This is supposedly accounted for in AGW theory by so called “back radiation” shown as the orange 342 W/m2 downward arrow—marked as “thermal down surface.” But this is still more than twice the solar radiative flux initially received by the Earth’s surface and remains much higher than the total 240 W/m2 allegedly input into the “heating” of the troposphere.

The atmospheric GHGs do not “reflect” infrared radiation received from the Earth. They absorb it and then supposedly re-emit it “back” toward the surface. It is difficult to understand how 240 W/m2 somehow becomes 398 W/m2 in the first place, or how GHGs can emit 342 W/m2 without additional energy from somewhere.

AGW theory suggests that the lower troposphere and the surface are “warmed” by re-absorbing infrared energy they have previously emitted. If true this represents a net gain in energy from an unknown source. But this only adds further apparent problems to the GHG model.

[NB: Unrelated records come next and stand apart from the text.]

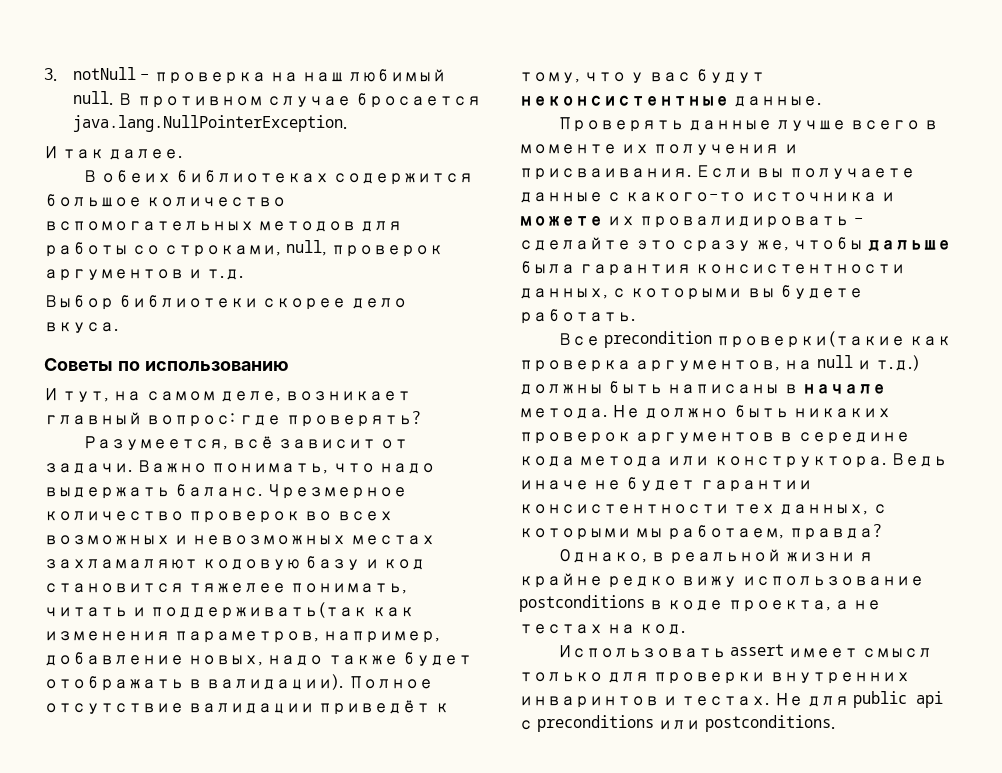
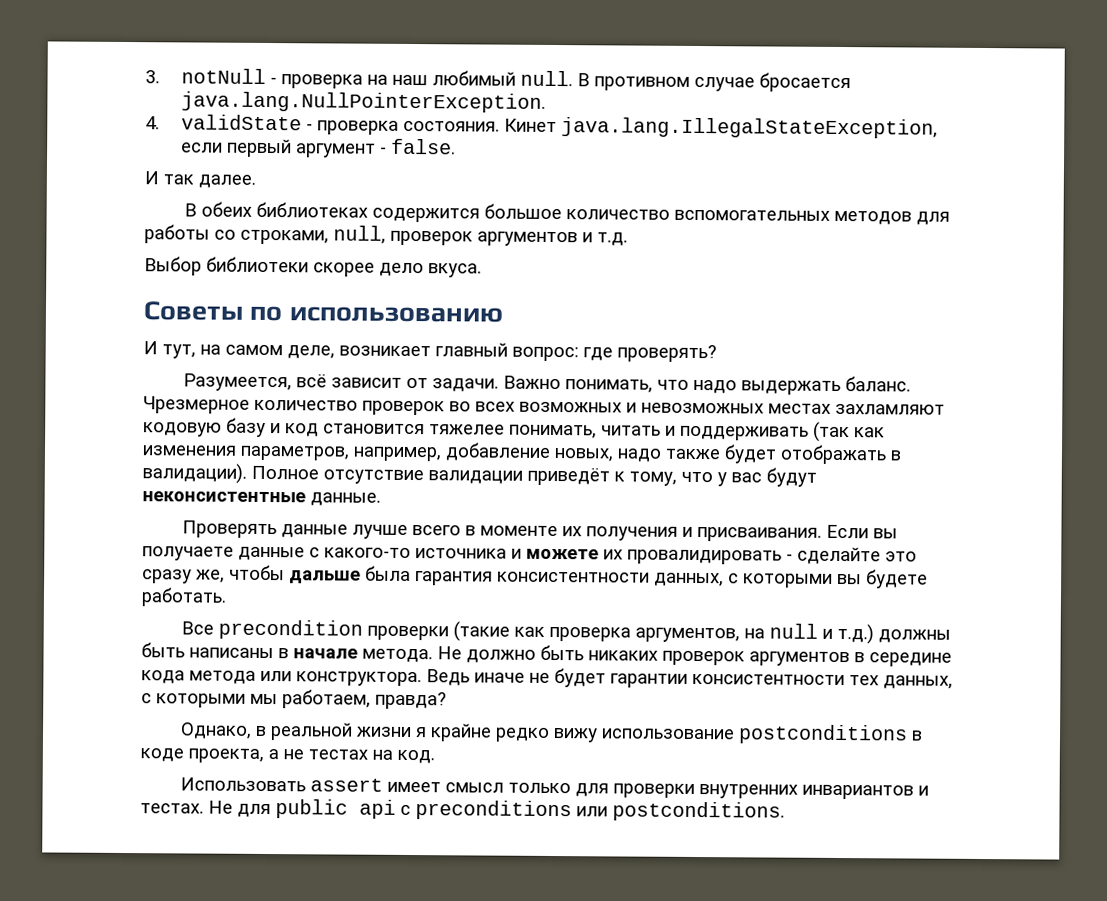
+ 4. validState - проверка состояния. Кинет java.lang.IllegalStateException, если первый аргумент - false.
- Чрезмерное количество проверок во всех возможных и невозможных местах захламаляют кодовую базу и код становится тяжелее понимать, читать и поддерживать(так как изменения параметров, например, добавление новых, надо также будет отображать в валидации).
+ Чрезмерное количество проверок во всех возможных и невозможных местах захламляют кодовую базу и код становится тяжелее понимать, читать и поддерживать (так как изменения параметров, например, добавление новых, надо также будет отображать в валидации).
- Все precondition проверки(такие как проверка аргументов, на null и т.д.) должны быть написаны в начале метода.
+ Все precondition проверки (такие как проверка аргументов, на null и т.д.) должны быть написаны в начале метода.
- Использовать assert имеет смысл только для проверки внутренних инваринтов и тестах.
+ Использовать assert имеет смысл только для проверки внутренних инвариантов и тестах.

In physics, Kirchoff’s Laws of thermal radiation states that the radiation emissivity and the absorptivity of a surface at a given temperature and wavelength are equal. In addition, the 2nd Law of Thermodynamic states that net heat always flows spontaneously from hotter to colder regions of matter. That is to say heat energy flows “downhill,” from warmer regions to colder regions. This includes energy transferred by radiation.

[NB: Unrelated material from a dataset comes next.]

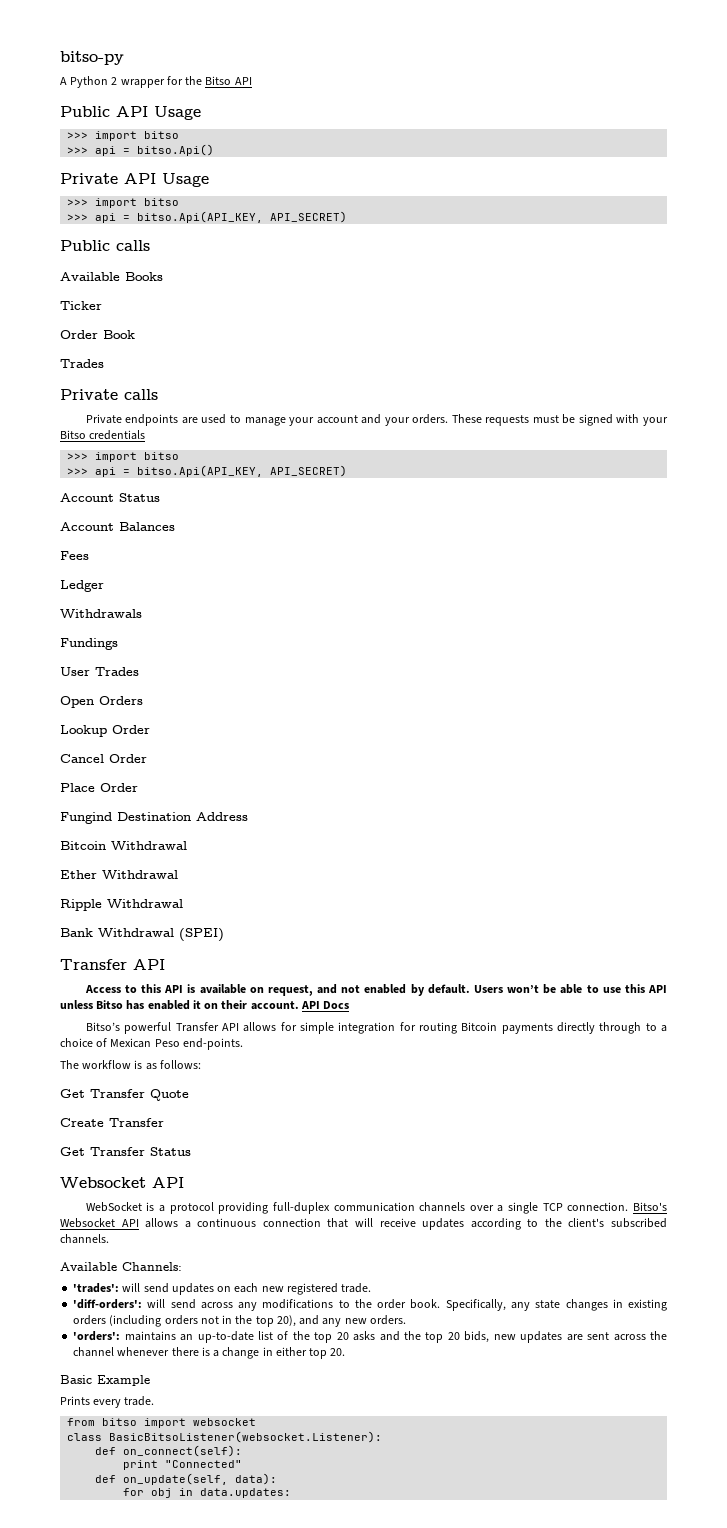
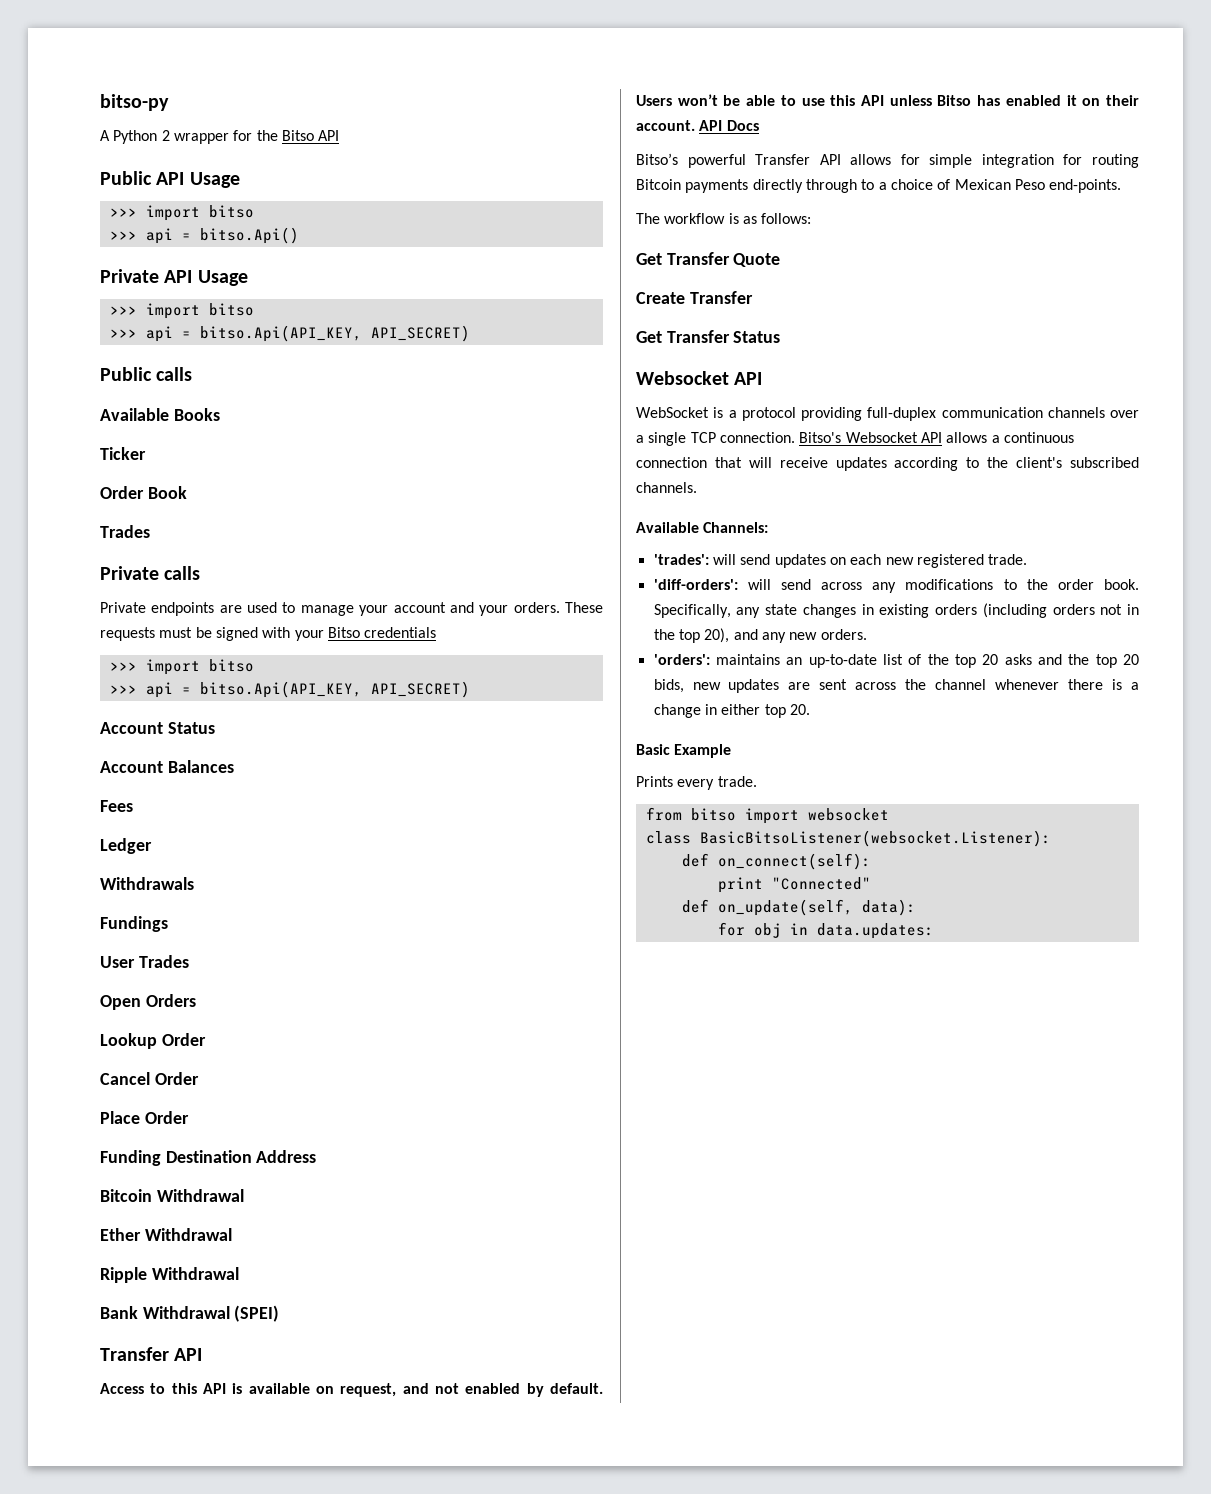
- Fungind Destination Address
+ Funding Destination Address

As stated by Hossenfelder, atmospheric temperature decreases with altitude. Furthermore, according to Hossenfelder, CO2 absorbs most infrared energy at about 12km above the Earth at around 220K (-53°C). In keeping with Kirchhoff’s Law and the 2nd Law of Thermodynamics, even if we overlook the apparently inexplicable additional energy source problem, it does not seem possible that atmospheric CO2 can “warm” the planet‘s surface with “back” radiation.

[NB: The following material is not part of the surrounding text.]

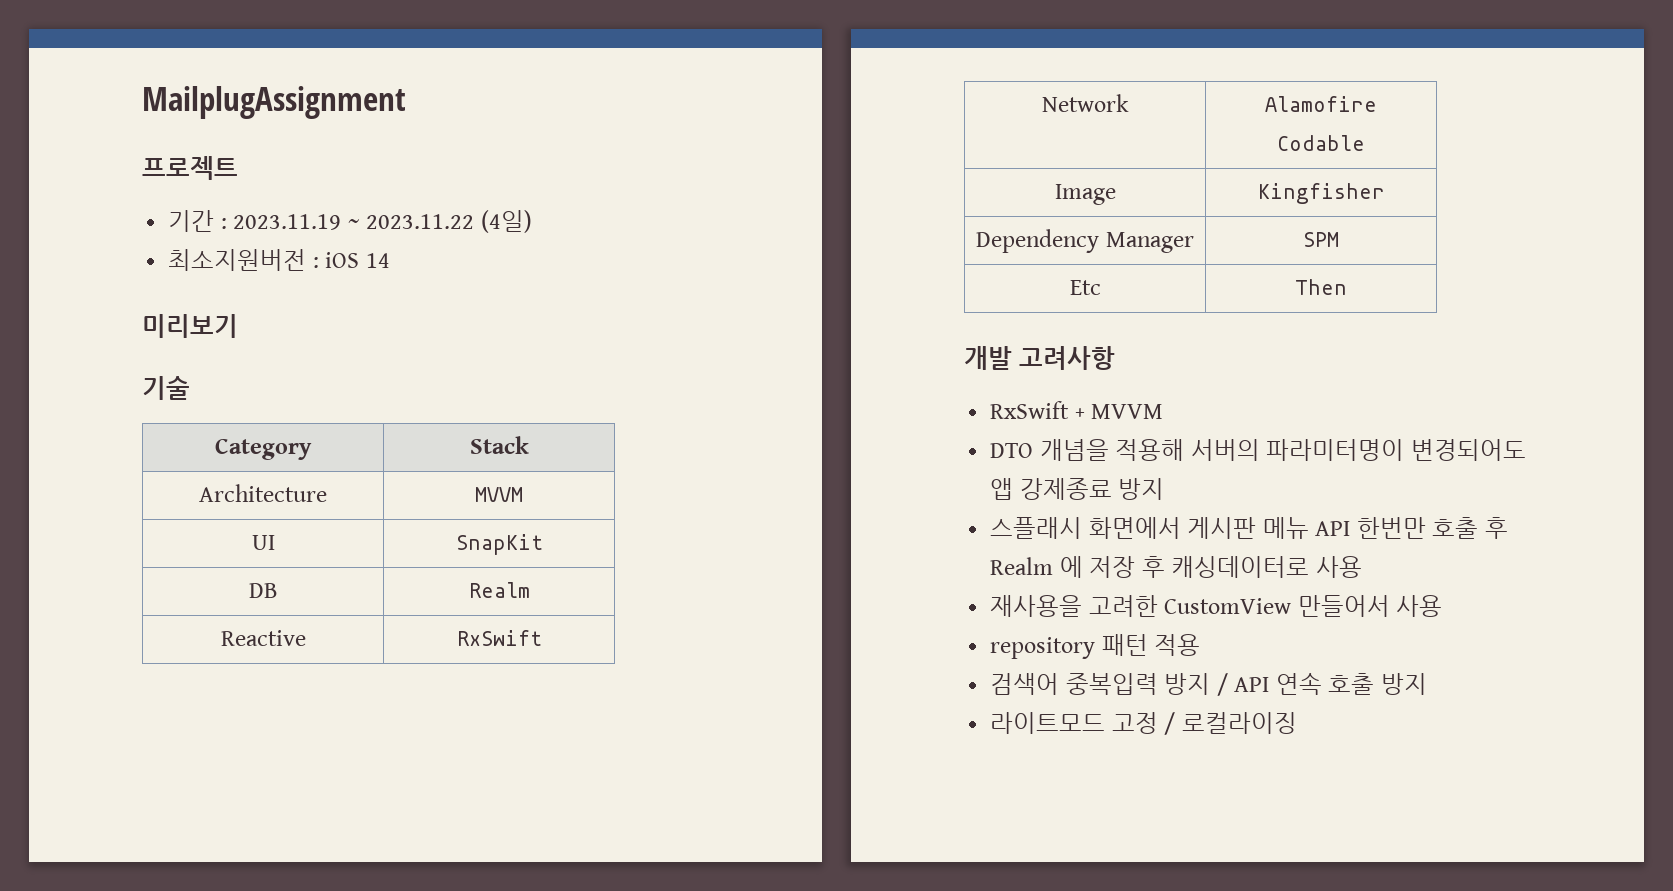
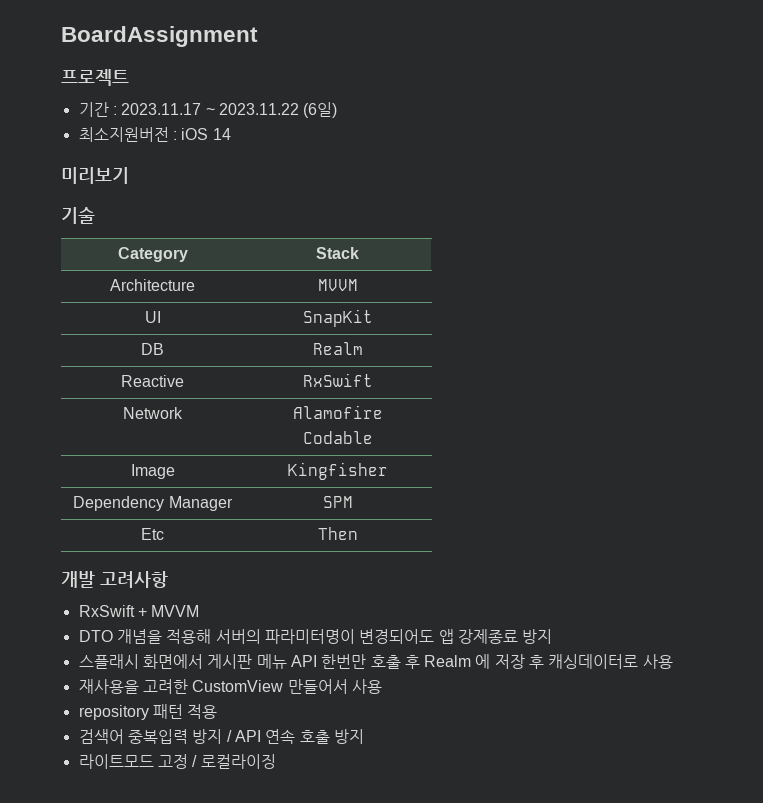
- MailplugAssignment
+ BoardAssignment
- 기간 : 2023.11.19 ~ 2023.11.22 (4일)
+ 기간 : 2023.11.17 ~ 2023.11.22 (6일)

The rate at which the atmosphere cools with altitude is called the adiabatic lapse rate. This refers to the rate of reduction of a gas’ temperature without loss or gain of heat energy. Thus, gaseous temperature deceases with altitude overwhelmingly as a result of reduced internal gas pressure. Lapse rate varies with moisture content but, in AGW theory, the average lapse rate is around -6°C per kilometre (km) until it reaches the tropopause.

Adiabatic dry lapse rate

AGW theory posits that the adding CO2 enhances the greenhouse effect by increases the altitude at which infrared radiation is ultimately emitted but, crucially, this somehow transpires without changing the temperature at which it is emitted or it doesn’t, depending upon which “climate scientist” is explaining it.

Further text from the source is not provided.